Insurance brokers and lenders predict that more borrowers will face force-placed insurance, which lenders apply when a borrower’s coverage lapses or is inadequate. This type of insurance is often 10 times more expensive than regular coverage, placing a heavy burden on small property owners.

Lenders impose force-placed insurance to protect their investments when a property is insufficiently covered against risks like natural disasters. This insurance, which typically covers fire and wind damage, is added to the loan, increasing monthly payments. Force-placed insurance becomes especially prevalent during times of financial distress, such as the 2008 Great Recession, and could become a bigger issue if the real estate market worsens.

The average cost of insuring commercial properties and apartments has risen sharply, leading to higher premiums that may force borrowers into bankruptcy or foreclosure. Some borrowers opt to keep force-placed insurance, as it’s cheaper than market-rate coverage. While force-placed insurance doesn’t directly trigger foreclosure, failure to pay these premiums can add to the loan balance, worsening the situation for both borrowers and lenders.

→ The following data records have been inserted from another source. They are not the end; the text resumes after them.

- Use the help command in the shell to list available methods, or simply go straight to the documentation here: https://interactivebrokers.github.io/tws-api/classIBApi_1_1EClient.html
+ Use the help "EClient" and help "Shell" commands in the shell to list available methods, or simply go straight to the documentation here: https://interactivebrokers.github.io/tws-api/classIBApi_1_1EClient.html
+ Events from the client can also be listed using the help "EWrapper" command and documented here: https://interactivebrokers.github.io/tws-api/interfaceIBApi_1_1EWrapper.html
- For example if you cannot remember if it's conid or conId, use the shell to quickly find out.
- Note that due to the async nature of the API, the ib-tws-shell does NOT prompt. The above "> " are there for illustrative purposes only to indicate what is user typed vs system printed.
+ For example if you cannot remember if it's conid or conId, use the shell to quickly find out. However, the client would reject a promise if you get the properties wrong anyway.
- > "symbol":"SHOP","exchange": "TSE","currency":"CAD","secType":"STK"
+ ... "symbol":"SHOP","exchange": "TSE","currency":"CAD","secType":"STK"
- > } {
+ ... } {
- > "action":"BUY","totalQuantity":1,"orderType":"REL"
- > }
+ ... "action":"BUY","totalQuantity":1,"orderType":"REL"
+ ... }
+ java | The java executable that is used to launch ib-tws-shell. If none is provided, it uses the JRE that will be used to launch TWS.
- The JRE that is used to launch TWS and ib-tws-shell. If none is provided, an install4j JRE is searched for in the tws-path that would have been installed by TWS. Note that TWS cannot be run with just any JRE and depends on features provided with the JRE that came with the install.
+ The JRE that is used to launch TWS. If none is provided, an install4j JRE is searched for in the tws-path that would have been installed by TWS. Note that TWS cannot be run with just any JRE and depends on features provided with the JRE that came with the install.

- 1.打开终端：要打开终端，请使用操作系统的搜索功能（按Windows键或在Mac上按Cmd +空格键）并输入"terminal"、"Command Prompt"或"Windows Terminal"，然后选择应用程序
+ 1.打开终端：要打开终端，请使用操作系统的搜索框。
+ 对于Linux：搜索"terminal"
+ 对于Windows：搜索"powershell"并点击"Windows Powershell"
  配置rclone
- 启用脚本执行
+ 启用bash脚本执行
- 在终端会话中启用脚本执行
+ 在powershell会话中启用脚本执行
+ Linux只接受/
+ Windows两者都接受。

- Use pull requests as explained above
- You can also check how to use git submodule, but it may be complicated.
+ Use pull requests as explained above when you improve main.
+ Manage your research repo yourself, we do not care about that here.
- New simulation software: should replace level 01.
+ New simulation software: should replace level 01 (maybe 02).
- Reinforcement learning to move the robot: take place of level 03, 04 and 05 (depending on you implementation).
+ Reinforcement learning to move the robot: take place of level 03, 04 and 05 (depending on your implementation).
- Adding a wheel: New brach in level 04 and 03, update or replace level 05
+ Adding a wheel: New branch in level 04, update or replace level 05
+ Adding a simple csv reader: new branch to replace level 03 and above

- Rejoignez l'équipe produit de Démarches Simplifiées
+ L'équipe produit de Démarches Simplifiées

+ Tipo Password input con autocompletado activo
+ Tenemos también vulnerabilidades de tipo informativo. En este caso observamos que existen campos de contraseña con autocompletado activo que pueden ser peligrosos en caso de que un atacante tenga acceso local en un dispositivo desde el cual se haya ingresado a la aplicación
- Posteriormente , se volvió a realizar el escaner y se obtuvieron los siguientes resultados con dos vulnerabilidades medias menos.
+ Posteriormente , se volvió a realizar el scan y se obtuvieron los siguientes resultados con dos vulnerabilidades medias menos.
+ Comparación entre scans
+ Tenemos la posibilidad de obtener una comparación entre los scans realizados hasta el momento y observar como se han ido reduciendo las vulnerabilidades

For properties with securitized loans, force-placed insurance can also lead to special servicing, where payments rise drastically. Though lenders are required to give borrowers 45 days’ notice before imposing force-placed insurance, many still struggle to secure appropriate coverage, especially smaller property owners who lack the resources of larger portfolios.

In the end, rising insurance premiums contribute to the growing financial strain on property owners, further complicating the already challenging landscape of commercial real estate.